** RECORDS TO PROCESS follows **

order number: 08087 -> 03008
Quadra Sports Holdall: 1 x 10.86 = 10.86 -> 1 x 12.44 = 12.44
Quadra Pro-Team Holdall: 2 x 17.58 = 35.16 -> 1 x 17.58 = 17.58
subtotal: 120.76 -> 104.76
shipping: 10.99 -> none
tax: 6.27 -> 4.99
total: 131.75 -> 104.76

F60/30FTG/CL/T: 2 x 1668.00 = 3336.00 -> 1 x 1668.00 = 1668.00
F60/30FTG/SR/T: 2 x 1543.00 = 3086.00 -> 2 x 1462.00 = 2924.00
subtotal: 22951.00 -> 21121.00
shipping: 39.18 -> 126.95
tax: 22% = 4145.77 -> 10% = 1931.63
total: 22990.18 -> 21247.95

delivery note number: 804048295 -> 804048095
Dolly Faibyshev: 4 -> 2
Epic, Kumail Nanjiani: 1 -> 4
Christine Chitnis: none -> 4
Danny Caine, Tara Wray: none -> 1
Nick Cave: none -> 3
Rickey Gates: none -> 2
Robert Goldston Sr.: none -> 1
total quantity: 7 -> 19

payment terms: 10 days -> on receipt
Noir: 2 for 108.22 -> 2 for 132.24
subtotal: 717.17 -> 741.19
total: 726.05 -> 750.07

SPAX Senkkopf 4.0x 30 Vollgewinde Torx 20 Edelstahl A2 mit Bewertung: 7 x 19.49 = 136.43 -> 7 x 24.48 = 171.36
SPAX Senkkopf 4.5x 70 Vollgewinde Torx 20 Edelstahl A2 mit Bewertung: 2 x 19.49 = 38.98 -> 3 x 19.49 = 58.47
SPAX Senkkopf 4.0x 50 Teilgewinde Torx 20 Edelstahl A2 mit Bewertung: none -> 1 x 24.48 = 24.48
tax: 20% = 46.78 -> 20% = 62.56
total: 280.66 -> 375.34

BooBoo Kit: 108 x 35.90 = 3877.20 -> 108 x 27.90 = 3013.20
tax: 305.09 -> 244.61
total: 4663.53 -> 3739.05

** End of RECORDS TO PROCESS **

• **EXERCISE PROMPT**
Exactly as they appear, retype the lines from the start of the records through the line containing "total: 131.75 -> 104.76".

• **OUTPUT**
order number: 08087 -> 03008
Quadra Sports Holdall: 1 x 10.86 = 10.86 -> 1 x 12.44 = 12.44
Quadra Pro-Team Holdall: 2 x 17.58 = 35.16 -> 1 x 17.58 = 17.58
subtotal: 120.76 -> 104.76
shipping: 10.99 -> none
tax: 6.27 -> 4.99
total: 131.75 -> 104.76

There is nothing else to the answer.